- [Problem to solve] Where the data below shows a picture, leave that picture out and copy the rest exactly.

- [Change detection outputs]
__________________________________________________

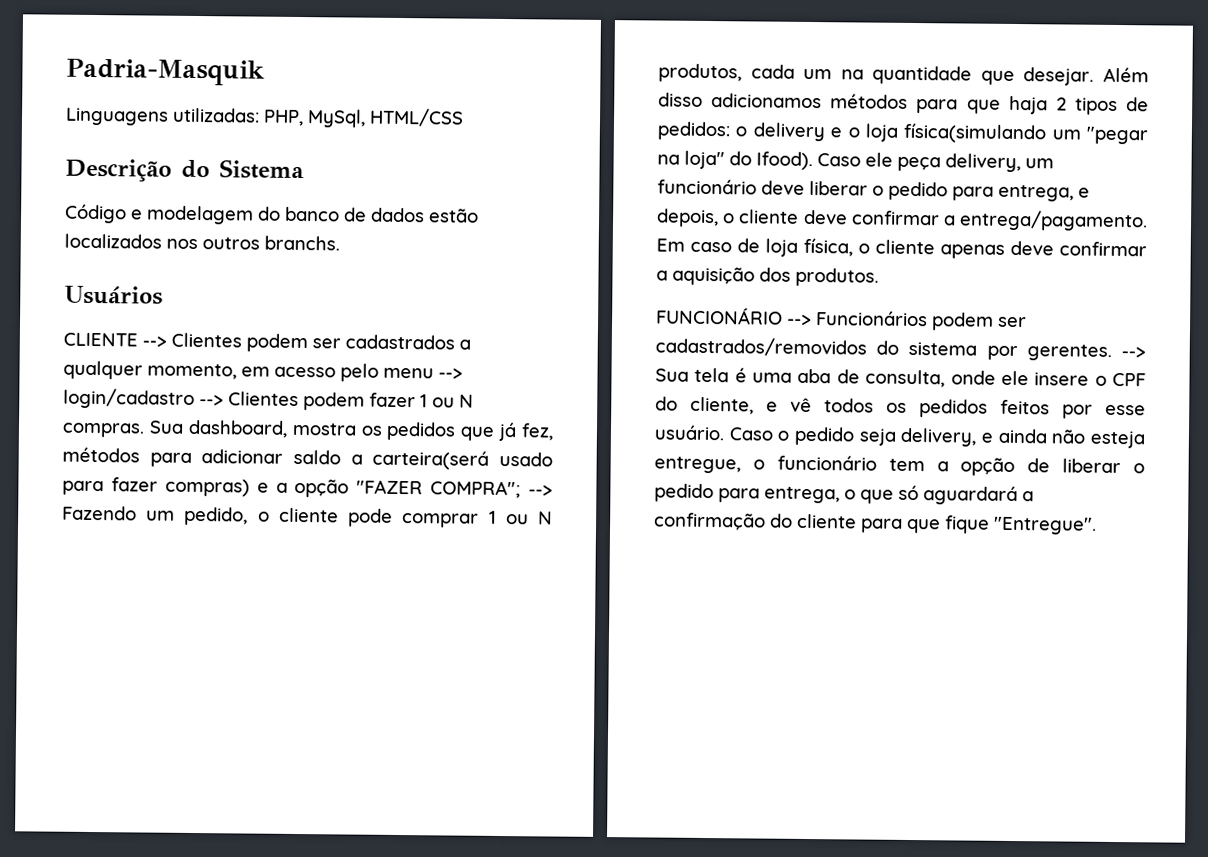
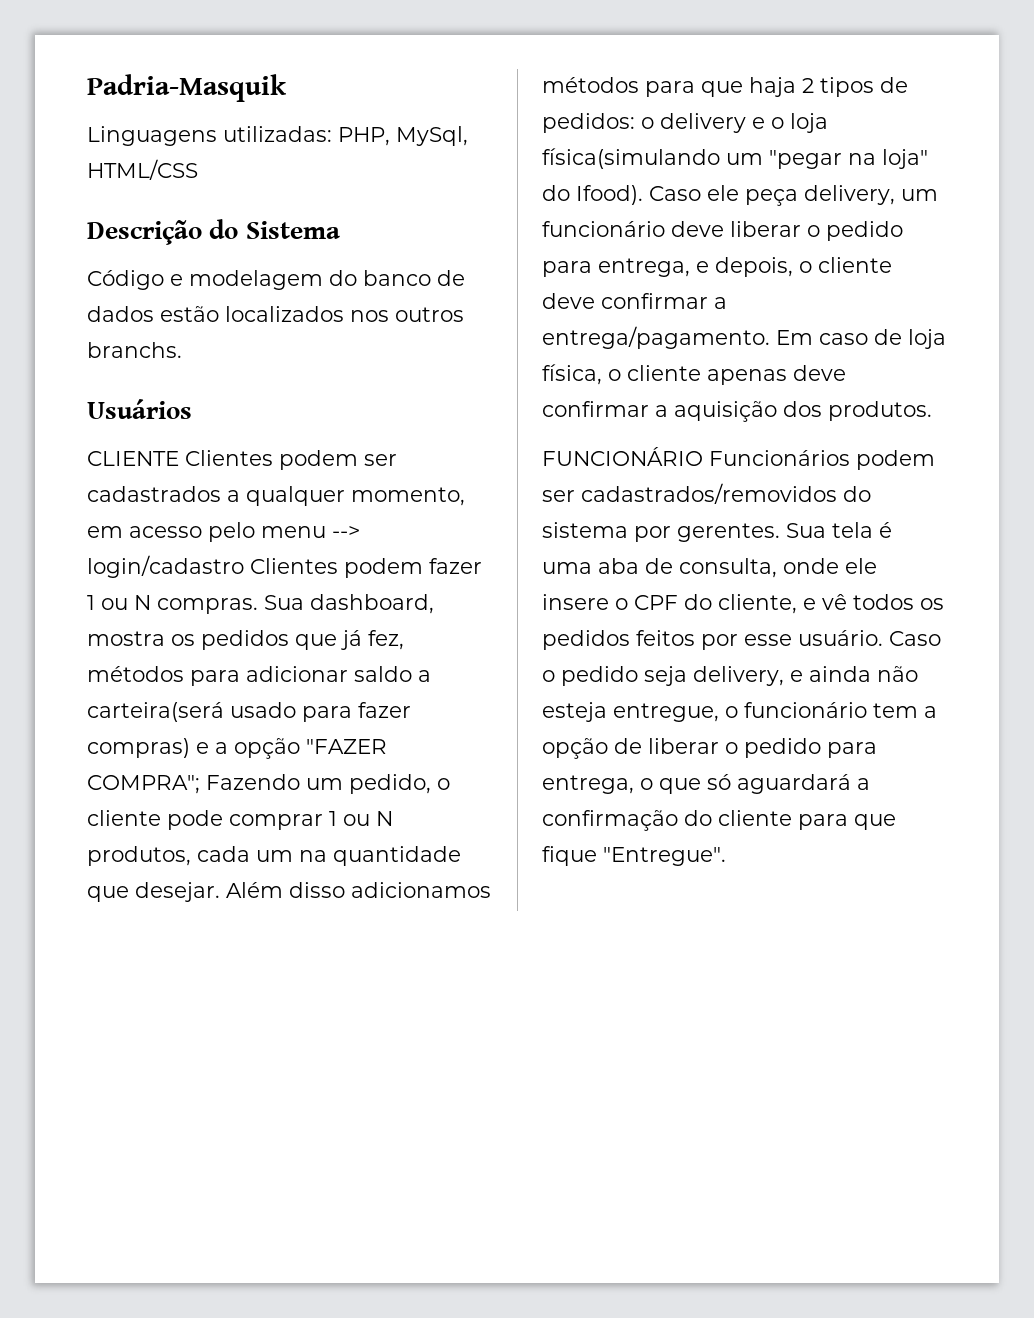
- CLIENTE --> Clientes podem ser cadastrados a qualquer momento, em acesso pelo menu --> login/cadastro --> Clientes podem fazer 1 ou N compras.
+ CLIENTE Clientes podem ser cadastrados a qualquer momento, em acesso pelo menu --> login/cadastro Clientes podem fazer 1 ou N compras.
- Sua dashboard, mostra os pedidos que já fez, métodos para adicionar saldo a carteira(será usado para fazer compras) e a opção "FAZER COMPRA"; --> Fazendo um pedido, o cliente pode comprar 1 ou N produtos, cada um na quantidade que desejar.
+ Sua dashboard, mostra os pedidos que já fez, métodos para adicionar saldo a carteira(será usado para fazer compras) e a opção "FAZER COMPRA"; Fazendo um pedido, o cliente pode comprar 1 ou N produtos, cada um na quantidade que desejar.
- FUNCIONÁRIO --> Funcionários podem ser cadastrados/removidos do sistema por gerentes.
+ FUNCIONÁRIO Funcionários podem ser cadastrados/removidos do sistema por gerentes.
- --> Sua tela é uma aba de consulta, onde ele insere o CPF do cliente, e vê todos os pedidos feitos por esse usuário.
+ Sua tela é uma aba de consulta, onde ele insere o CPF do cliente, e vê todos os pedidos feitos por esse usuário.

__________________________________________________

- [Answer section]
- CLIENTE --> Clientes podem ser cadastrados a qualquer momento, em acesso pelo menu --> login/cadastro --> Clientes podem fazer 1 ou N compras.
+ CLIENTE Clientes podem ser cadastrados a qualquer momento, em acesso pelo menu --> login/cadastro Clientes podem fazer 1 ou N compras.
- Sua dashboard, mostra os pedidos que já fez, métodos para adicionar saldo a carteira(será usado para fazer compras) e a opção "FAZER COMPRA"; --> Fazendo um pedido, o cliente pode comprar 1 ou N produtos, cada um na quantidade que desejar.
+ Sua dashboard, mostra os pedidos que já fez, métodos para adicionar saldo a carteira(será usado para fazer compras) e a opção "FAZER COMPRA"; Fazendo um pedido, o cliente pode comprar 1 ou N produtos, cada um na quantidade que desejar.
- FUNCIONÁRIO --> Funcionários podem ser cadastrados/removidos do sistema por gerentes.
+ FUNCIONÁRIO Funcionários podem ser cadastrados/removidos do sistema por gerentes.
- --> Sua tela é uma aba de consulta, onde ele insere o CPF do cliente, e vê todos os pedidos feitos por esse usuário.
+ Sua tela é uma aba de consulta, onde ele insere o CPF do cliente, e vê todos os pedidos feitos por esse usuário.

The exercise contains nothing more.